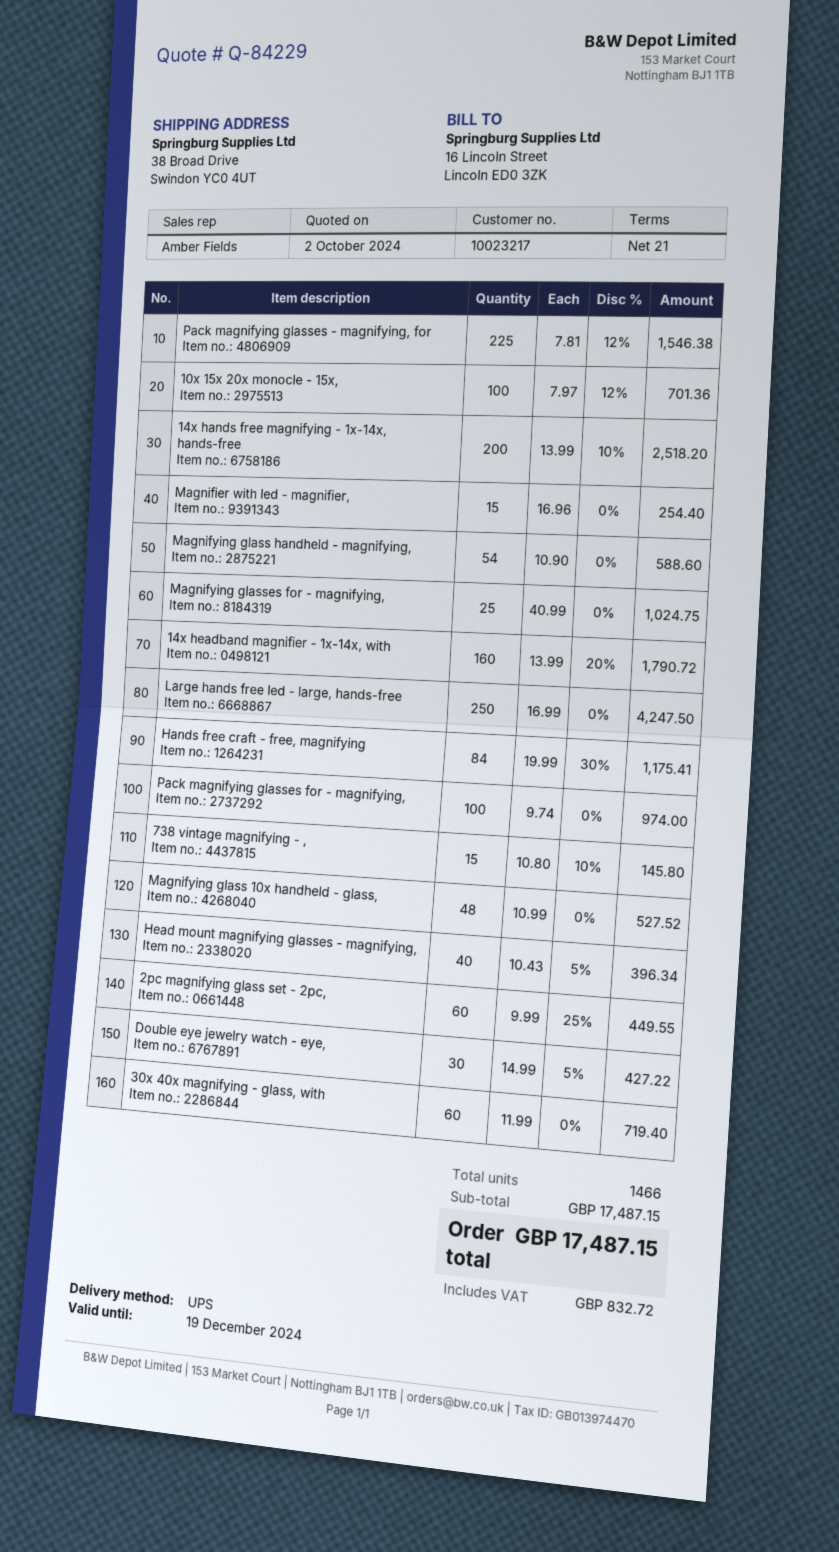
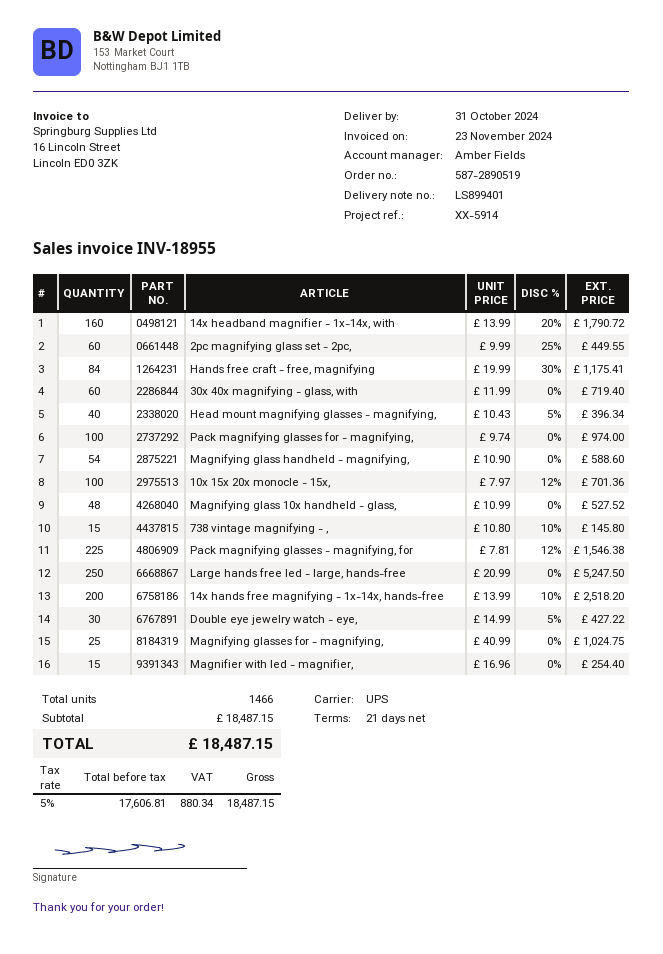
Large hands free led - large, hands-free: 250 x 16.99 = 4247.50 -> 250 x 20.99 = 5247.50
subtotal: 17487.15 -> 18487.15
tax: 832.72 -> 880.34
total: 17487.15 -> 18487.15

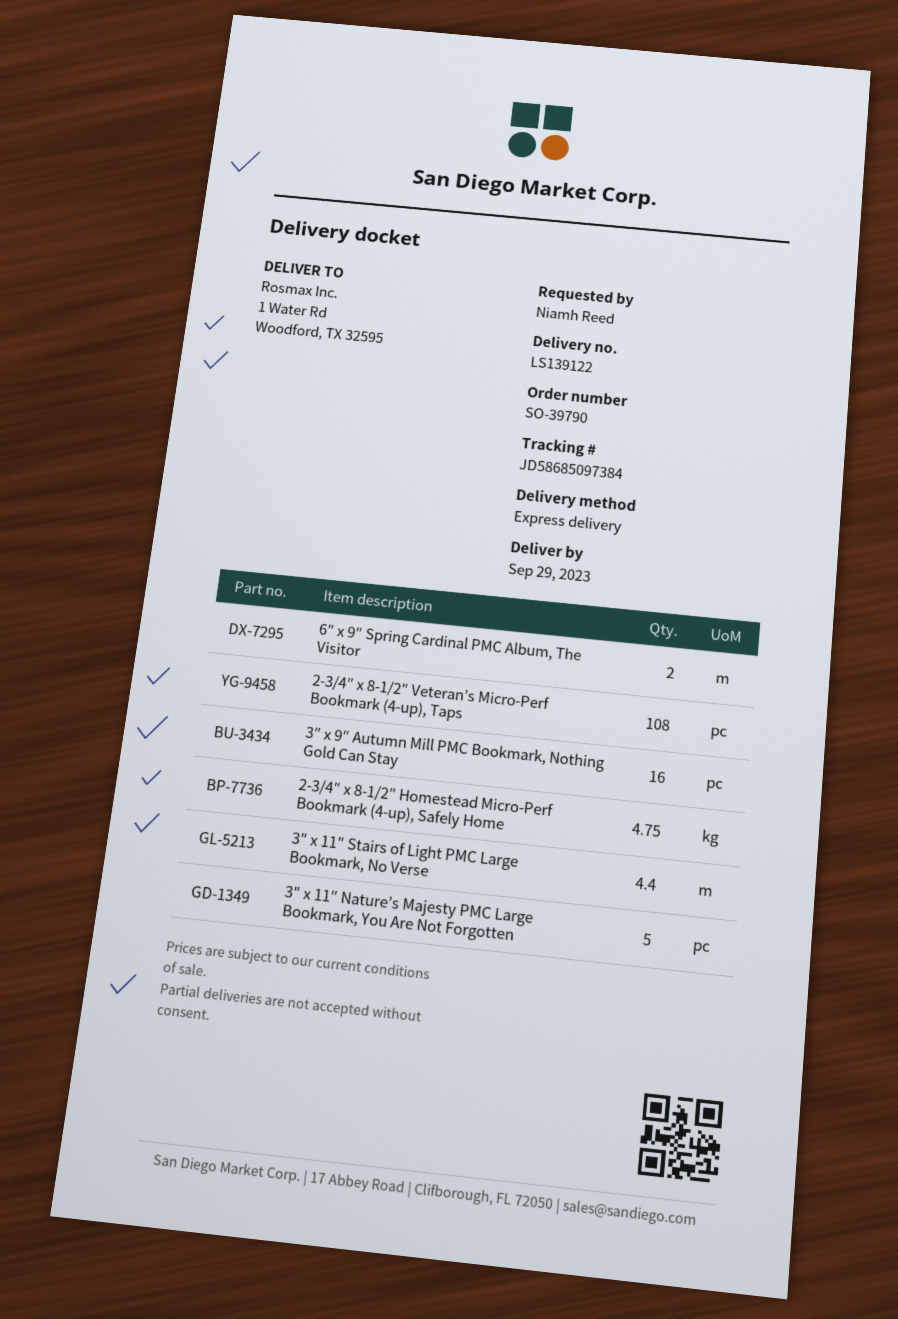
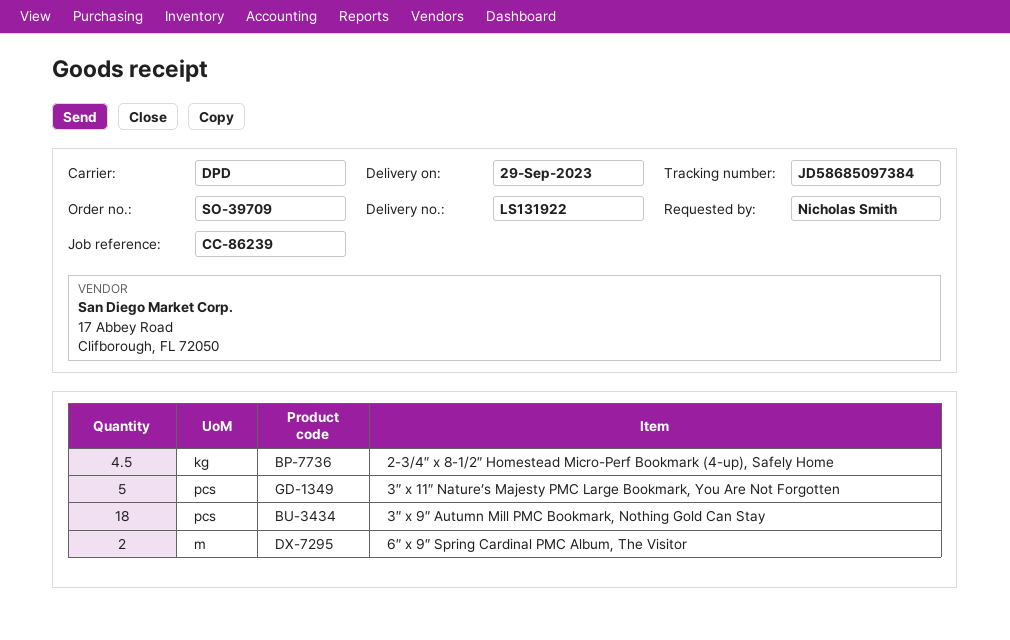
order number: SO-39790 -> SO-39709
delivery note number: LS139122 -> LS131922
ordered by: Niamh Reed -> Nicholas Smith
shipping method: express -> DPD
2-3/4″ x 8-1/2″ Veteran’s Micro-Perf Bookmark (4-up), Taps: 108 -> none
3″ x 9″ Autumn Mill PMC Bookmark, Nothing Gold Can Stay: 16 -> 18
2-3/4″ x 8-1/2″ Homestead Micro-Perf Bookmark (4-up), Safely Home: 4.75 -> 4.5
3″ x 11″ Stairs of Light PMC Large Bookmark, No Verse: 4.4 -> none

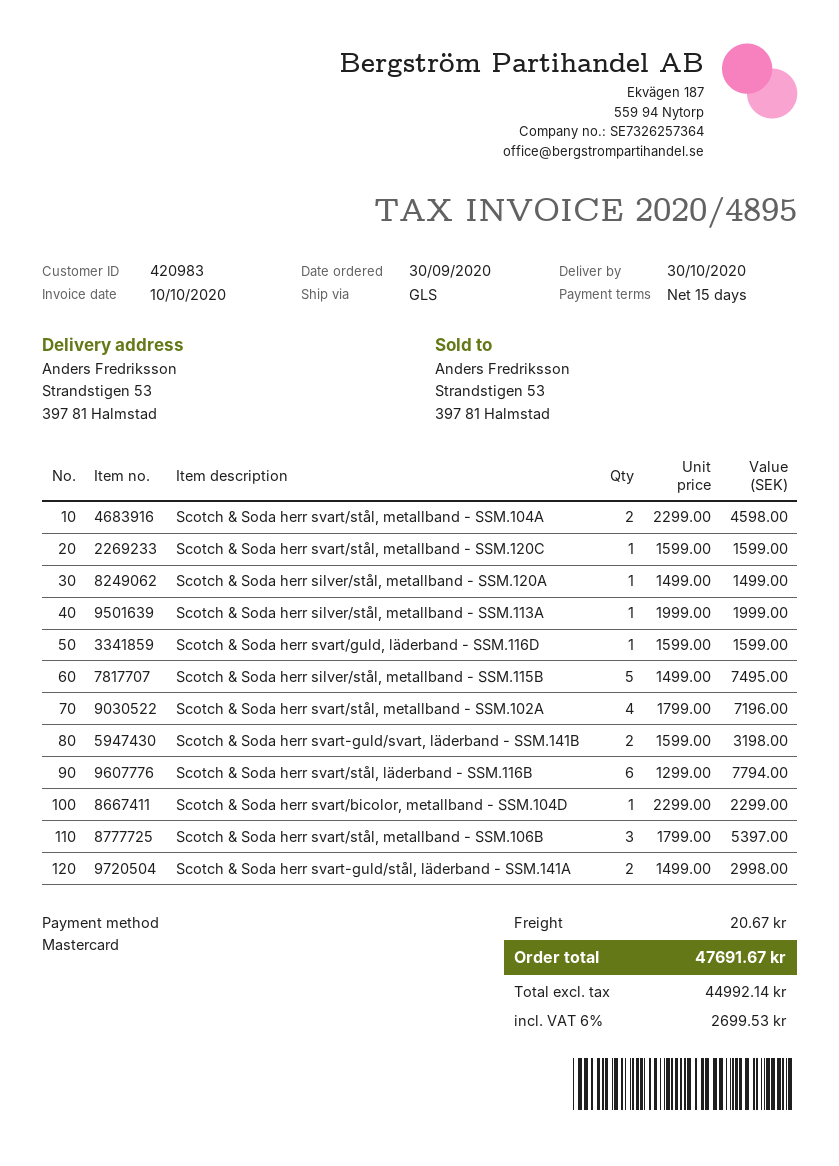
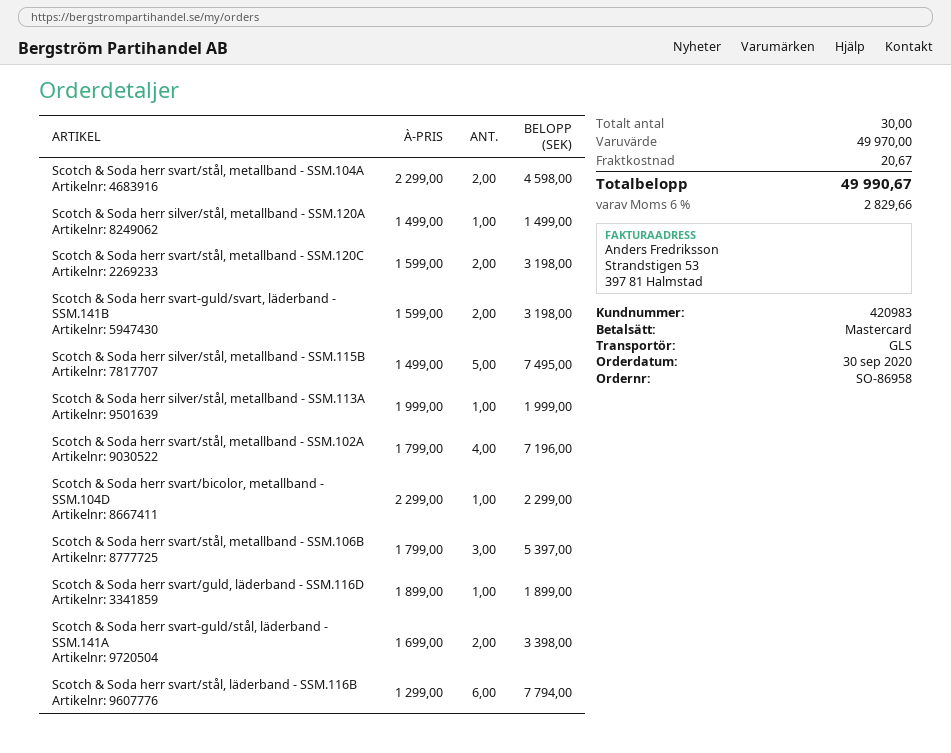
Scotch & Soda herr svart/stål, metallband - SSM.120C: 1 x 1599.00 = 1599.00 -> 2 x 1599.00 = 3198.00
Scotch & Soda herr svart/guld, läderband - SSM.116D: 1 x 1599.00 = 1599.00 -> 1 x 1899.00 = 1899.00
Scotch & Soda herr svart-guld/stål, läderband - SSM.141A: 2 x 1499.00 = 2998.00 -> 2 x 1699.00 = 3398.00
tax: 6% = 2699.53 -> 6% = 2829.66
total: 47691.67 -> 49990.67

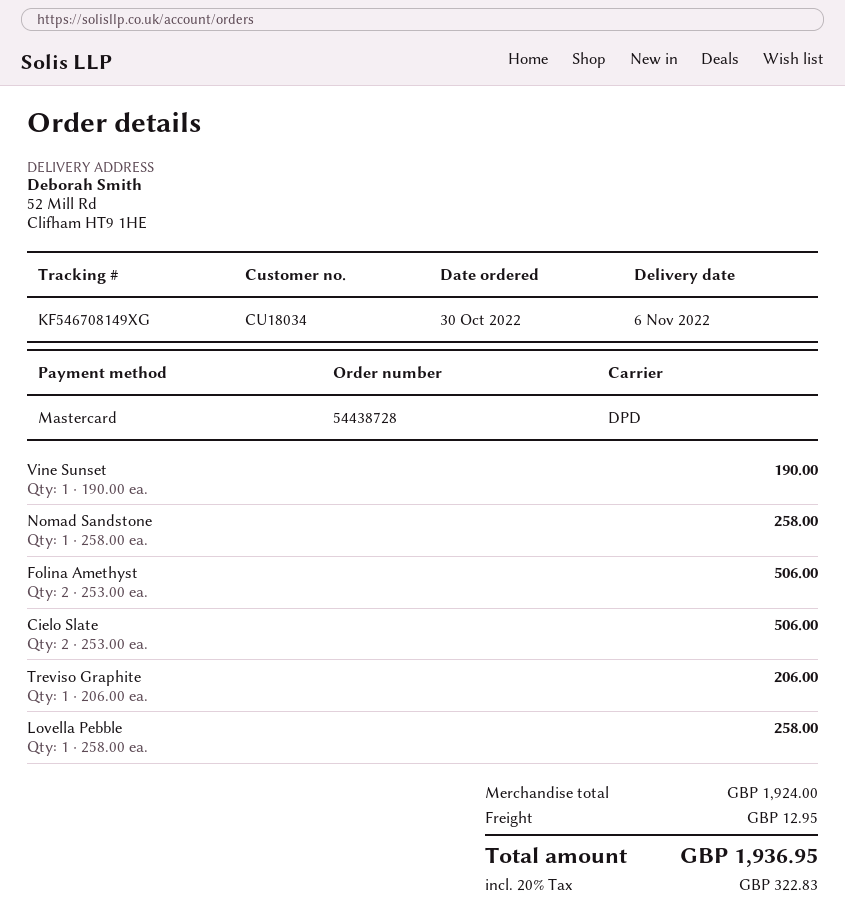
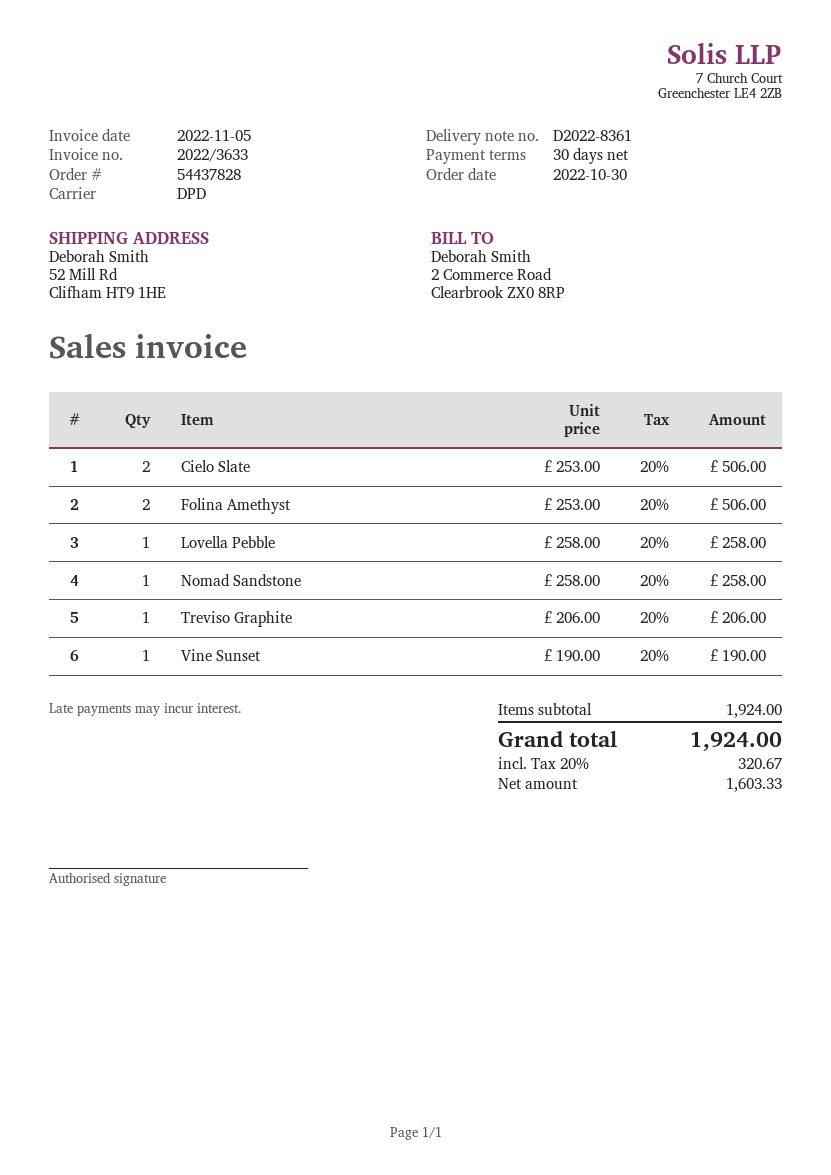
order number: 54438728 -> 54437828
shipping: 12.95 -> none
tax: 20% = 322.83 -> 20% = 320.67
total: 1936.95 -> 1924.00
• • • • •
Final stretch of the data: repeat exactly each line from the one containing "2-3/4″ x 8-1/2″ Veteran’s" through the last, and omit all pictures.

2-3/4″ x 8-1/2″ Veteran’s Micro-Perf Bookmark (4-up), Taps: 108 -> none
3″ x 9″ Autumn Mill PMC Bookmark, Nothing Gold Can Stay: 16 -> 18
2-3/4″ x 8-1/2″ Homestead Micro-Perf Bookmark (4-up), Safely Home: 4.75 -> 4.5
3″ x 11″ Stairs of Light PMC Large Bookmark, No Verse: 4.4 -> none

Scotch & Soda herr svart/stål, metallband - SSM.120C: 1 x 1599.00 = 1599.00 -> 2 x 1599.00 = 3198.00
Scotch & Soda herr svart/guld, läderband - SSM.116D: 1 x 1599.00 = 1599.00 -> 1 x 1899.00 = 1899.00
Scotch & Soda herr svart-guld/stål, läderband - SSM.141A: 2 x 1499.00 = 2998.00 -> 2 x 1699.00 = 3398.00
tax: 6% = 2699.53 -> 6% = 2829.66
total: 47691.67 -> 49990.67

order number: 54438728 -> 54437828
shipping: 12.95 -> none
tax: 20% = 322.83 -> 20% = 320.67
total: 1936.95 -> 1924.00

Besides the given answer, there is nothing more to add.